Michael Colton (born 1975) is an American screenwriter and former journalist. With writing partner John Aboud, he was a regular commentator on Best Week Ever and other VH1 shows, including I Love the '80s.

Personal life 
Colton attended Newton North High School in Massachusetts, where he wrote a humor column for the student newspaper. He graduated from Harvard University, where he was an editor at both the Harvard Lampoon and The Harvard Crimson.

He married lawyer and Harvard alum Carla Pereira on May 30, 2004.

Career 
Colton has co-written the films A Futile and Stupid Gesture, Penguins of Madagascar and The Comebacks. He has also co-produced the television series Close Enough and Zoolander: Super Model and written for Childrens Hospital and Leverage.
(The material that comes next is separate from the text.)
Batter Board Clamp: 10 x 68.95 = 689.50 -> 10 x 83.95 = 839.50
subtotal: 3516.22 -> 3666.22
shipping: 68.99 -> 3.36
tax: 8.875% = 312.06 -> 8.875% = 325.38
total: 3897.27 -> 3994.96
In the late 1990s, Colton was a journalist at The Washington Post. He has also written for The New York Times Magazine, the Los Angeles Times, The Boston Globe, Newsweek, The New York Observer, the Washington City Paper, Brill's Content, and McSweeney's.

During the Writers Guild of America strike of 2007–2008, Colton and Aboud created the website AMPTP.com, a parody of the Alliance of Motion Picture and Television Producers' official website, AMPTP.org.

From 2000 to 2003, Colton and Aboud ran Modern Humorist, an entertainment company based in Brooklyn, best known for its online magazine.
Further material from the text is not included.